In realtà il compito che attende la nuova diarchia socialdemocratica è innanzitutto un altro: salvare un partito glorioso come l’Spd dal declino. La stagione di Kurt Beck è stata tutt’altro che esaltante e sarà ricordata per il costante calo di consenso: da mesi ormai i sondaggi attestano l’Spd al suo minimo storico, attorno al 25 per cento. Marcata al centro dalla politica moderata e sociale della Cdu targata Merkel, la leadership di Beck si è trovata impreparata a gestire la concorrenza a sinistra della Linke. Non è riuscita ad affrontare con coerenza la fondamentale questione dell’alleanza con il partito di Lafontaine e Gysi, con il risultato di inseguire le occasioni (come in Assia) e di arrivare a trattare da posizioni di debolezza. A Beck è mancata la capacità di leadership, la sua Spd è apparsa una nave in mezzo alla tempesta, con i colonnelli che viaggiavano in ordine sparso, smarriti in dichiarazioni a ruota libera. Il cambio, per quanto traumatico e inatteso, non è sorprendente.
Ciò che sorprende sono invece le modalità. Tanto che la cancelliera ha avuto gioco facile nelle sue prime dichiarazioni. Da un lato ha mostrato il consueto fair play, congratulandosi con il suo vice e dicendosi, con qualche civetteria, felice di poter competere con lui per la cancelleria. Dall’altro non ha mancato di sottolineare la crisi dell’Spd, che accusa di essere “lacerata e poco dignitosa”.

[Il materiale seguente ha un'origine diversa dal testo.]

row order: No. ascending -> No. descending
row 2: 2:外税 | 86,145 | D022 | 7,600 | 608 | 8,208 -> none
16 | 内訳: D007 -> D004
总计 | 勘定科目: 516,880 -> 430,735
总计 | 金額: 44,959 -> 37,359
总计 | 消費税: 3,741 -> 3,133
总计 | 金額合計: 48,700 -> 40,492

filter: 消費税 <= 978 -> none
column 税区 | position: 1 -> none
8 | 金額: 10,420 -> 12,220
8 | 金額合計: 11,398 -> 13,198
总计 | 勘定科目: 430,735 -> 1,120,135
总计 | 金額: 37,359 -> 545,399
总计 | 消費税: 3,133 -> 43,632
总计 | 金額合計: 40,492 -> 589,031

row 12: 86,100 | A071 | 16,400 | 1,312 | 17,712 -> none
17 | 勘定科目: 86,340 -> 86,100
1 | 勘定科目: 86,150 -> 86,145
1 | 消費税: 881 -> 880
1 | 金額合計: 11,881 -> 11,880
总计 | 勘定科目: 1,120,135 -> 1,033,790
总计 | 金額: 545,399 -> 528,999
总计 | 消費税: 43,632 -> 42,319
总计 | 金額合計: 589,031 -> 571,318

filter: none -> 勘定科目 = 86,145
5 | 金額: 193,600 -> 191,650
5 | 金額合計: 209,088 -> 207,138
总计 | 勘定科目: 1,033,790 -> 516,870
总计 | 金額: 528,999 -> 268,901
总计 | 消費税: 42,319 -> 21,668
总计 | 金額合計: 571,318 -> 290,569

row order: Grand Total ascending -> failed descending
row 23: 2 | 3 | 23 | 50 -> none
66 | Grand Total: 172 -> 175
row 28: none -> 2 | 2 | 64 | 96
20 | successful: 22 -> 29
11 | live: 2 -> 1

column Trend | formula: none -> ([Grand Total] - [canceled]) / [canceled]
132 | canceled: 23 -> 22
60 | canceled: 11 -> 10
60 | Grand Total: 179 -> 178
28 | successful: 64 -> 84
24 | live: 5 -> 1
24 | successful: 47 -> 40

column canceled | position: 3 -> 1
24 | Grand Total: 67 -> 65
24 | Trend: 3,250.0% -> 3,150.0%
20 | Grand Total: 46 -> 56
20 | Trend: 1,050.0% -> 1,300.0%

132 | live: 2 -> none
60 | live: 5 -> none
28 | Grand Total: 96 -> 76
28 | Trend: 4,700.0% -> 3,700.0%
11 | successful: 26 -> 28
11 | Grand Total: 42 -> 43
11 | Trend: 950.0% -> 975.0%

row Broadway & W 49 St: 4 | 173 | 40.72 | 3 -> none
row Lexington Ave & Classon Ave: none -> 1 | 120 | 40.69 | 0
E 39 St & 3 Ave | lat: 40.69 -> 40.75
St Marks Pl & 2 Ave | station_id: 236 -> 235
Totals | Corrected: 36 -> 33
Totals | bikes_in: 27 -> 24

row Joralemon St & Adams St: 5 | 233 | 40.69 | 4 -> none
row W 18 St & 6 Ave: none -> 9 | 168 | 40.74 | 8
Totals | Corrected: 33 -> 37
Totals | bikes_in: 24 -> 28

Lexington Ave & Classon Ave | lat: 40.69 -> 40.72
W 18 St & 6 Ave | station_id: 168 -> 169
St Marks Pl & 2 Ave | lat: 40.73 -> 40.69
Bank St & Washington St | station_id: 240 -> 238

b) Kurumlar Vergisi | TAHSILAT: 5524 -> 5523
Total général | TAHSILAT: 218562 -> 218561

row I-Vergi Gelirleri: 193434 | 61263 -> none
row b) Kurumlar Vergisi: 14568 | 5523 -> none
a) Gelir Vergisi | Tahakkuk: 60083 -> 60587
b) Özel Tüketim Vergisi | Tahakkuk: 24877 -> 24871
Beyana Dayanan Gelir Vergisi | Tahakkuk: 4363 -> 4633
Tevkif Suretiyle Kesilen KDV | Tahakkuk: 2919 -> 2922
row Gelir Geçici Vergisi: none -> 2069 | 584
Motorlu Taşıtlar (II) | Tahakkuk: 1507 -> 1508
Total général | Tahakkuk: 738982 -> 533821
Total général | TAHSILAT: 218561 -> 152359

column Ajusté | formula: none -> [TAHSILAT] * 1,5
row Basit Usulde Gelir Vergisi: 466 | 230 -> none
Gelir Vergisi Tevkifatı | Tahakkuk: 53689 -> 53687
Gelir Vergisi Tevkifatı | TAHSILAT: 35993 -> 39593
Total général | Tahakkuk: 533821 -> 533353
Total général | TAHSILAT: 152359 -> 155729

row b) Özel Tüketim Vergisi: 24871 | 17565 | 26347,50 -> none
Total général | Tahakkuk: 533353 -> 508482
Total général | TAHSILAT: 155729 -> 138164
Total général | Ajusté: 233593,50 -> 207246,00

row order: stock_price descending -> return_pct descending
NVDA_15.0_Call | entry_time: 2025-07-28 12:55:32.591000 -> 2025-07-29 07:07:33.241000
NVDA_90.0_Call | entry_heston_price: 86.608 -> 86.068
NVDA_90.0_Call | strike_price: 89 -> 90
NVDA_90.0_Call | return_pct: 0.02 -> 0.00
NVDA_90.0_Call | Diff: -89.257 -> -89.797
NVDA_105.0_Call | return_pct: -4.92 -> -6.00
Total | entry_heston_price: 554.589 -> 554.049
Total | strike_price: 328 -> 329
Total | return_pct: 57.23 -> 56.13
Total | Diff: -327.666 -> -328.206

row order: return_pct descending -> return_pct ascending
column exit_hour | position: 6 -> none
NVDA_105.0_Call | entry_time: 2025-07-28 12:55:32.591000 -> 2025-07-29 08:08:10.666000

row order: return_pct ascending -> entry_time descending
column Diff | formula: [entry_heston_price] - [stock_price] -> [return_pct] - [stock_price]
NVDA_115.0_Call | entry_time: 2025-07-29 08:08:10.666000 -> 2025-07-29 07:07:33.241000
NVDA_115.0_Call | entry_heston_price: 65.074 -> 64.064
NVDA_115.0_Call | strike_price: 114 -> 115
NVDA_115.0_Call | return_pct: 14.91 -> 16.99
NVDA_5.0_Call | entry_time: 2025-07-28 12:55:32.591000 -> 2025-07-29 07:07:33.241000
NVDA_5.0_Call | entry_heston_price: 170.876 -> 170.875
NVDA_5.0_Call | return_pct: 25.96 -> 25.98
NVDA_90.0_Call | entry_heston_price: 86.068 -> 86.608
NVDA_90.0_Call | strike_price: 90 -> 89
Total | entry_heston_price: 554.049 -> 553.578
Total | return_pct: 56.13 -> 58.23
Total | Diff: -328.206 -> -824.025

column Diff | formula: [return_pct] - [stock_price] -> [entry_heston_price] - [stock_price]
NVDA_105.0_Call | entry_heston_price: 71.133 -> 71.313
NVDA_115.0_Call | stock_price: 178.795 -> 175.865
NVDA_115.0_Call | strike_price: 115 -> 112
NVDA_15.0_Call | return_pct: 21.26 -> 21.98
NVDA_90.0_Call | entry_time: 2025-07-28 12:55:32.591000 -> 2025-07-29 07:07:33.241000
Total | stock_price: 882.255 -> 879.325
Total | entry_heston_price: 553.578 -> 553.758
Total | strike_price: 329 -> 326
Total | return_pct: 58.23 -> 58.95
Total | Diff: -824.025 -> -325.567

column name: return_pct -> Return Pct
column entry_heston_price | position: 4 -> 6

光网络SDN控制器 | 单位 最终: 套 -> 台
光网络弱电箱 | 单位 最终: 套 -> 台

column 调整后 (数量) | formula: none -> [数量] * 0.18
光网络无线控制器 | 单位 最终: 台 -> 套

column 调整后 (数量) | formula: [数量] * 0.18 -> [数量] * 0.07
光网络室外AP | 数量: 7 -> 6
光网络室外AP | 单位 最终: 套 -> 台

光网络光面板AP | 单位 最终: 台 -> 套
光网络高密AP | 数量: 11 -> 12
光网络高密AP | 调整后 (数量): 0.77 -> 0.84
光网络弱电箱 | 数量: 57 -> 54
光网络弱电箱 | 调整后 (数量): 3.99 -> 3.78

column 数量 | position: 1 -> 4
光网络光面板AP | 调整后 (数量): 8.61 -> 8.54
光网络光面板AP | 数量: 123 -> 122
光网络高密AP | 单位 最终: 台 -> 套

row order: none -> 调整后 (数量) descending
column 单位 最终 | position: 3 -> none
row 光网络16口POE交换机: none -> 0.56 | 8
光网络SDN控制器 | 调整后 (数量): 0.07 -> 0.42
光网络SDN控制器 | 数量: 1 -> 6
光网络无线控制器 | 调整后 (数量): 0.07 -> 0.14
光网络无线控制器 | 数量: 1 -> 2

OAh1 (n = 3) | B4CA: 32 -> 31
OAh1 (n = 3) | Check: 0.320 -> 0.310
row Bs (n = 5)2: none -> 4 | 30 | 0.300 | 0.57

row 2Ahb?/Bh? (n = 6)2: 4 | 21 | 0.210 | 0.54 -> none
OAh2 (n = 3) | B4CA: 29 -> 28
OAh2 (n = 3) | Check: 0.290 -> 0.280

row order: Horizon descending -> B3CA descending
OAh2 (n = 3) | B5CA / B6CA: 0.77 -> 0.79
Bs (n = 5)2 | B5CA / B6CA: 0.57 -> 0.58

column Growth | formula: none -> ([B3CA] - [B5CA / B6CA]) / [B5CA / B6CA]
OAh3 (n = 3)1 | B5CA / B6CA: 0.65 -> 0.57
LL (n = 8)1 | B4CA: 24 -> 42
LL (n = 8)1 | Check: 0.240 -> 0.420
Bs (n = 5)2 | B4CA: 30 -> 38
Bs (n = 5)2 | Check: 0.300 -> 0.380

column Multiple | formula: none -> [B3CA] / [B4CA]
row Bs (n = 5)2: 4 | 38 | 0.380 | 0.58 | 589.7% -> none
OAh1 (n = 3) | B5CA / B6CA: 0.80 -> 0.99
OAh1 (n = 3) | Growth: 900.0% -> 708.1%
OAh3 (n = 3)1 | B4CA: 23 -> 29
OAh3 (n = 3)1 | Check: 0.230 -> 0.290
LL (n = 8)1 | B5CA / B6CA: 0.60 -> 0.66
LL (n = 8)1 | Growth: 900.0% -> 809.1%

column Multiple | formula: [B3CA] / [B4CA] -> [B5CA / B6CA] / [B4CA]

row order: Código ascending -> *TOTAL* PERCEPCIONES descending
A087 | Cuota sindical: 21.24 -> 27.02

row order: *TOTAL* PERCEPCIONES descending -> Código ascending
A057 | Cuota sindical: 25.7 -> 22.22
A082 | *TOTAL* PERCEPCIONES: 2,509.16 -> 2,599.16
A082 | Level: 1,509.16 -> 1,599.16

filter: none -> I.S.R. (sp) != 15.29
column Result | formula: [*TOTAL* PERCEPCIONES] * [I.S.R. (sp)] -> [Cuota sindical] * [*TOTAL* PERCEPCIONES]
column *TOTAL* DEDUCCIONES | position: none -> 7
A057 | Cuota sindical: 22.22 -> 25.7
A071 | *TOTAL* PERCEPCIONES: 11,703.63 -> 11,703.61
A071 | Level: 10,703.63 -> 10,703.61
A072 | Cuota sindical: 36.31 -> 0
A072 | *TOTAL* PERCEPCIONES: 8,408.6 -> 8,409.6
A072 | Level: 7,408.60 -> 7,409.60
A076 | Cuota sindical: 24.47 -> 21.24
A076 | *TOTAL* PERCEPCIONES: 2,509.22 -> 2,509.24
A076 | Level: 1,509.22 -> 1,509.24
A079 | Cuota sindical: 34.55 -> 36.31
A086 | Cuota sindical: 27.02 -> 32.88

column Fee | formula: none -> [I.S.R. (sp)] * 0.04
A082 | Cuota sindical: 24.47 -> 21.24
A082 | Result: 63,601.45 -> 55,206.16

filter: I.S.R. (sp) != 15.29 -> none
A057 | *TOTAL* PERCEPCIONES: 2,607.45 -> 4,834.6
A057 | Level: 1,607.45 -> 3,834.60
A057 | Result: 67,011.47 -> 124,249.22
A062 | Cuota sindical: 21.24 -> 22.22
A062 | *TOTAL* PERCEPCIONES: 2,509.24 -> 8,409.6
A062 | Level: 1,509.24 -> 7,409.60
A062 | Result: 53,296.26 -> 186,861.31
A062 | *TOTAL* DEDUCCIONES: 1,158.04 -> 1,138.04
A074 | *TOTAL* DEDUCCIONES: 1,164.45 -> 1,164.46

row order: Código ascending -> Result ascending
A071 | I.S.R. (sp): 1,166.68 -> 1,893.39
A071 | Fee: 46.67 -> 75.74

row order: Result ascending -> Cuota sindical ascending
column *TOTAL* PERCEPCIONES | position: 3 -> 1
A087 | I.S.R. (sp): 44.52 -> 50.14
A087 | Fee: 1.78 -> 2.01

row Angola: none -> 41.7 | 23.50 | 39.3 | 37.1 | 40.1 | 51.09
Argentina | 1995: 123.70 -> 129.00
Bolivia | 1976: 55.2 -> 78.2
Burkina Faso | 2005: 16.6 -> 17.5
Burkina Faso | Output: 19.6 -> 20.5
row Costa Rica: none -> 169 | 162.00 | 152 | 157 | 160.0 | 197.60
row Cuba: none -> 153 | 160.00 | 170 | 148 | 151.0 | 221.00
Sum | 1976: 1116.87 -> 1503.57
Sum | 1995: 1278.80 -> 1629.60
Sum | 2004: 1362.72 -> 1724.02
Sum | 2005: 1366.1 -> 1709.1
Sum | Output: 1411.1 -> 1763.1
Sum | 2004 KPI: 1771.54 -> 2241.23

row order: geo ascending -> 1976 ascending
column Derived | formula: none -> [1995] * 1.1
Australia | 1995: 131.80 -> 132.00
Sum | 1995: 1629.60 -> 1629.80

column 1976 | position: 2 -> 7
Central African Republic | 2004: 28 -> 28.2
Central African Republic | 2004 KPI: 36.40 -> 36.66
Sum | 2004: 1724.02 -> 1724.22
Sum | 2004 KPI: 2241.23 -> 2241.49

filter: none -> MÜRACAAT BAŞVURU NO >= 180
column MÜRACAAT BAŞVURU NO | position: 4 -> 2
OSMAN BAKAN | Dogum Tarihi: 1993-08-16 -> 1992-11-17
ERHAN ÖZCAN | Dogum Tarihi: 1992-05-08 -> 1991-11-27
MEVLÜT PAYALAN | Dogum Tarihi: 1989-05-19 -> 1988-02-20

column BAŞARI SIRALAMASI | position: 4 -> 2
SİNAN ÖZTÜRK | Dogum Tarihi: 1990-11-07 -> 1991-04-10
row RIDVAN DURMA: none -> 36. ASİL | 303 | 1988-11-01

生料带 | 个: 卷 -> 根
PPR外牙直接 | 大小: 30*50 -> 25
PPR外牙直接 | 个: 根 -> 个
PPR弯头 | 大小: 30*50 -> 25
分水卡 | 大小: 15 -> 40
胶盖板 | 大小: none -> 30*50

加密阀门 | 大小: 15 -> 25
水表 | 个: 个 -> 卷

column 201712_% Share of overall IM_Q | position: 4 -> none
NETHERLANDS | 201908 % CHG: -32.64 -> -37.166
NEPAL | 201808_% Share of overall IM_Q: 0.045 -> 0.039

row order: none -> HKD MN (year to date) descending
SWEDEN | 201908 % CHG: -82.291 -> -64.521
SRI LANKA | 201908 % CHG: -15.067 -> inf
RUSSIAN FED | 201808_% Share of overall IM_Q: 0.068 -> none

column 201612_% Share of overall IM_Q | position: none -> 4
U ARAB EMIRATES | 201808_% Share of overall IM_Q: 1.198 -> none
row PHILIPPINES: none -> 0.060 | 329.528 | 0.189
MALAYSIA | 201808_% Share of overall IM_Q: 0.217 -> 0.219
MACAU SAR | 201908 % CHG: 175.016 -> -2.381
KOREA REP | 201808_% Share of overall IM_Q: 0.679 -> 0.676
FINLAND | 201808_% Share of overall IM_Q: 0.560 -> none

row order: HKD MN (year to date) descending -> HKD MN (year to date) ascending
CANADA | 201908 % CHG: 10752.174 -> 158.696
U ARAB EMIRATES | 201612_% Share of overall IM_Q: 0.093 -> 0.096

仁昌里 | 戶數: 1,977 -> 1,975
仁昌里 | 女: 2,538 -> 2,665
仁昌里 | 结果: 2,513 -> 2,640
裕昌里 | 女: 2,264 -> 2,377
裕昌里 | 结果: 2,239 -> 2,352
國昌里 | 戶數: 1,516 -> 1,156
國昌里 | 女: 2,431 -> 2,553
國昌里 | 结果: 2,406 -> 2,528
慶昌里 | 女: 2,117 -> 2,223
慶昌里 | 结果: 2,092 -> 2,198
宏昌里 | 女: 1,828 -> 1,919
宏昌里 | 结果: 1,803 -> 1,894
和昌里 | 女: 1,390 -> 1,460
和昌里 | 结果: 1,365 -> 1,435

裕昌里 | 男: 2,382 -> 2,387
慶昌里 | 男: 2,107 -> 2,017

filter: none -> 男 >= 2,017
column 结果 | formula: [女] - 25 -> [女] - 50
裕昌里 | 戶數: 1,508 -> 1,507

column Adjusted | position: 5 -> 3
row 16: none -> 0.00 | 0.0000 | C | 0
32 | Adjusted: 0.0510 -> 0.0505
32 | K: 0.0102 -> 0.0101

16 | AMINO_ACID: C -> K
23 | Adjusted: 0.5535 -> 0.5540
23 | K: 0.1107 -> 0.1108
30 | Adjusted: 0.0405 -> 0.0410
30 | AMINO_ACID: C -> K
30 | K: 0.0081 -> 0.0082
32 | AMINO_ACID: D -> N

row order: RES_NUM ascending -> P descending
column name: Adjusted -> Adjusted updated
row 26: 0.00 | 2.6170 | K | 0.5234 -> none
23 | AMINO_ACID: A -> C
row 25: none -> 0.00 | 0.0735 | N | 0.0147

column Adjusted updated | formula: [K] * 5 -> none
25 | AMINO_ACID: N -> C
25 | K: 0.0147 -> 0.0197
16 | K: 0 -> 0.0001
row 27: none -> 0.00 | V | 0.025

Di fatto inizia così il lungo anno elettorale che vedrà di fronte i due politici simbolo del governo attualmente in carica. Una situazione particolare e pericolosa anche per l’azione dell’esecutivo, inevitabilmente preso nel mezzo di una competizione accesa. La Cdu e l’Spd non hanno mai mancato di evidenziare come il compromesso attuale sia temporaneo e destinato a rompersi una volta terminata l’emergenza. Ma i sondaggi indicano che il quadro politico tende a complicarsi, non a rasserenarsi. Che i cittadini sono entusiasti di Angela Merkel ma molto meno del suo governo. Che i due grandi partiti perdono consensi a vantaggio dei piccoli all’opposizione. Che l’ascesa ormai stabile della Linke impone scelte strategiche nell’ottica di un sistema pentapartitico. Cdu e Spd correranno puntando sui rispettivi alleati tradizionali, i liberali a destra, i verdi a sinistra. Ma le due segreterie sanno che fra un anno le urne potrebbero restituire le stesse carte del 2005. E in quel caso le strade saranno due: o dare subito vita a rischiose coalizioni mai sperimentate. O considerare l’alleanza tra i due partiti maggiori qualcosa di più di una occasione straordinaria: magari un centrosinistra organico. Con la Merkel e Steinmeier di nuovo fianco a fianco.